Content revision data
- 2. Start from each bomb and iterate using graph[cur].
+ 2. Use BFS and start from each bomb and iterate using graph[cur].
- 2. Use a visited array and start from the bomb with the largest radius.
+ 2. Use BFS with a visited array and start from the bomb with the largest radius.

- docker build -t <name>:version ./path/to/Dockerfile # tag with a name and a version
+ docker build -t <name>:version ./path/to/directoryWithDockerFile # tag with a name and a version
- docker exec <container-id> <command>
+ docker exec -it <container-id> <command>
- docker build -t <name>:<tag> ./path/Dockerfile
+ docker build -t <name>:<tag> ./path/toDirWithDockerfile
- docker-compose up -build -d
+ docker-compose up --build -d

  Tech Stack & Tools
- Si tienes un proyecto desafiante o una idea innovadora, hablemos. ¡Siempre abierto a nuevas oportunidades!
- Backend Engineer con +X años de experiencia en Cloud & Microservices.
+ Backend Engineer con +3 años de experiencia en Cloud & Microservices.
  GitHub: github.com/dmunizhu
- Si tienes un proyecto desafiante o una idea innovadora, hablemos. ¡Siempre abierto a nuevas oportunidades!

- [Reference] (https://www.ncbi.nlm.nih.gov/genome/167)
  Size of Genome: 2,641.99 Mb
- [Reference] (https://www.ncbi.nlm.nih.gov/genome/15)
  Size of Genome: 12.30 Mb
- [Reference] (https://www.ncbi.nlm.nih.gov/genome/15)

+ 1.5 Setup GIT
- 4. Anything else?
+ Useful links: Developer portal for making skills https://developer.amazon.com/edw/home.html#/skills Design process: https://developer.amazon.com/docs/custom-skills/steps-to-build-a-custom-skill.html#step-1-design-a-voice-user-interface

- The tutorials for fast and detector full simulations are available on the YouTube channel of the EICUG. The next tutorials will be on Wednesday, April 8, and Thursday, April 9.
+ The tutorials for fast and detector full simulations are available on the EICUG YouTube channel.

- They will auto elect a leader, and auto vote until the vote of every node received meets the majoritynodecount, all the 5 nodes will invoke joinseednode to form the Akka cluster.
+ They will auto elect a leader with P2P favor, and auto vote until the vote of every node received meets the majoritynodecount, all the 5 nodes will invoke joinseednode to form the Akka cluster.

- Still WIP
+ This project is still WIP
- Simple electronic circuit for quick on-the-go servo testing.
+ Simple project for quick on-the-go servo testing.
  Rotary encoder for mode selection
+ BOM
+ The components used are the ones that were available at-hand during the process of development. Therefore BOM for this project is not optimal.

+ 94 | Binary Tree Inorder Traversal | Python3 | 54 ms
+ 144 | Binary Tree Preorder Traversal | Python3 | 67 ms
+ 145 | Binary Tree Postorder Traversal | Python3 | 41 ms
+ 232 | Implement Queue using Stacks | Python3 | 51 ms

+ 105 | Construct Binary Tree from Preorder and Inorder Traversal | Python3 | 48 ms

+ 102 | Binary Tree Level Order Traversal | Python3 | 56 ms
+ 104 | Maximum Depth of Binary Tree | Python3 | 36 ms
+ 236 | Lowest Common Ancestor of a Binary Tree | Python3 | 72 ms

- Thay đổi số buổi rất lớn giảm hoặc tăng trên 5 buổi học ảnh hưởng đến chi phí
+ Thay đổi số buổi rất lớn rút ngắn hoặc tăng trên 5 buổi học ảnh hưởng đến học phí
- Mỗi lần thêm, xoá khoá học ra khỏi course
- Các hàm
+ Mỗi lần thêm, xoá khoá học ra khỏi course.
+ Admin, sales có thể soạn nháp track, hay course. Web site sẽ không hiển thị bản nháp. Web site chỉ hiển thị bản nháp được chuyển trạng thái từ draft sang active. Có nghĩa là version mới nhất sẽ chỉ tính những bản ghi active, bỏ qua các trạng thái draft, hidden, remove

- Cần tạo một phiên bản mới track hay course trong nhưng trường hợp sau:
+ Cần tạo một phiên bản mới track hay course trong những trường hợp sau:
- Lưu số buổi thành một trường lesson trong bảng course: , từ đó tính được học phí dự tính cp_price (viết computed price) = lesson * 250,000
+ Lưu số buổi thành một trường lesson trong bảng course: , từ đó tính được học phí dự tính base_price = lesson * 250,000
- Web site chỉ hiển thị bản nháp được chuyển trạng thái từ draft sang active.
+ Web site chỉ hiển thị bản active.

** Try it **
Exactly as given, restate all the lines above.

** Response to the task **
- 2. Start from each bomb and iterate using graph[cur].
+ 2. Use BFS and start from each bomb and iterate using graph[cur].
- 2. Use a visited array and start from the bomb with the largest radius.
+ 2. Use BFS with a visited array and start from the bomb with the largest radius.

- docker build -t <name>:version ./path/to/Dockerfile # tag with a name and a version
+ docker build -t <name>:version ./path/to/directoryWithDockerFile # tag with a name and a version
- docker exec <container-id> <command>
+ docker exec -it <container-id> <command>
- docker build -t <name>:<tag> ./path/Dockerfile
+ docker build -t <name>:<tag> ./path/toDirWithDockerfile
- docker-compose up -build -d
+ docker-compose up --build -d

  Tech Stack & Tools
- Si tienes un proyecto desafiante o una idea innovadora, hablemos. ¡Siempre abierto a nuevas oportunidades!
- Backend Engineer con +X años de experiencia en Cloud & Microservices.
+ Backend Engineer con +3 años de experiencia en Cloud & Microservices.
  GitHub: github.com/dmunizhu
- Si tienes un proyecto desafiante o una idea innovadora, hablemos. ¡Siempre abierto a nuevas oportunidades!

- [Reference] (https://www.ncbi.nlm.nih.gov/genome/167)
  Size of Genome: 2,641.99 Mb
- [Reference] (https://www.ncbi.nlm.nih.gov/genome/15)
  Size of Genome: 12.30 Mb
- [Reference] (https://www.ncbi.nlm.nih.gov/genome/15)

+ 1.5 Setup GIT
- 4. Anything else?
+ Useful links: Developer portal for making skills https://developer.amazon.com/edw/home.html#/skills Design process: https://developer.amazon.com/docs/custom-skills/steps-to-build-a-custom-skill.html#step-1-design-a-voice-user-interface

- The tutorials for fast and detector full simulations are available on the YouTube channel of the EICUG. The next tutorials will be on Wednesday, April 8, and Thursday, April 9.
+ The tutorials for fast and detector full simulations are available on the EICUG YouTube channel.

- They will auto elect a leader, and auto vote until the vote of every node received meets the majoritynodecount, all the 5 nodes will invoke joinseednode to form the Akka cluster.
+ They will auto elect a leader with P2P favor, and auto vote until the vote of every node received meets the majoritynodecount, all the 5 nodes will invoke joinseednode to form the Akka cluster.

- Still WIP
+ This project is still WIP
- Simple electronic circuit for quick on-the-go servo testing.
+ Simple project for quick on-the-go servo testing.
  Rotary encoder for mode selection
+ BOM
+ The components used are the ones that were available at-hand during the process of development. Therefore BOM for this project is not optimal.

+ 94 | Binary Tree Inorder Traversal | Python3 | 54 ms
+ 144 | Binary Tree Preorder Traversal | Python3 | 67 ms
+ 145 | Binary Tree Postorder Traversal | Python3 | 41 ms
+ 232 | Implement Queue using Stacks | Python3 | 51 ms

+ 105 | Construct Binary Tree from Preorder and Inorder Traversal | Python3 | 48 ms

+ 102 | Binary Tree Level Order Traversal | Python3 | 56 ms
+ 104 | Maximum Depth of Binary Tree | Python3 | 36 ms
+ 236 | Lowest Common Ancestor of a Binary Tree | Python3 | 72 ms

- Thay đổi số buổi rất lớn giảm hoặc tăng trên 5 buổi học ảnh hưởng đến chi phí
+ Thay đổi số buổi rất lớn rút ngắn hoặc tăng trên 5 buổi học ảnh hưởng đến học phí
- Mỗi lần thêm, xoá khoá học ra khỏi course
- Các hàm
+ Mỗi lần thêm, xoá khoá học ra khỏi course.
+ Admin, sales có thể soạn nháp track, hay course. Web site sẽ không hiển thị bản nháp. Web site chỉ hiển thị bản nháp được chuyển trạng thái từ draft sang active. Có nghĩa là version mới nhất sẽ chỉ tính những bản ghi active, bỏ qua các trạng thái draft, hidden, remove

- Cần tạo một phiên bản mới track hay course trong nhưng trường hợp sau:
+ Cần tạo một phiên bản mới track hay course trong những trường hợp sau:
- Lưu số buổi thành một trường lesson trong bảng course: , từ đó tính được học phí dự tính cp_price (viết computed price) = lesson * 250,000
+ Lưu số buổi thành một trường lesson trong bảng course: , từ đó tính được học phí dự tính base_price = lesson * 250,000
- Web site chỉ hiển thị bản nháp được chuyển trạng thái từ draft sang active.
+ Web site chỉ hiển thị bản active.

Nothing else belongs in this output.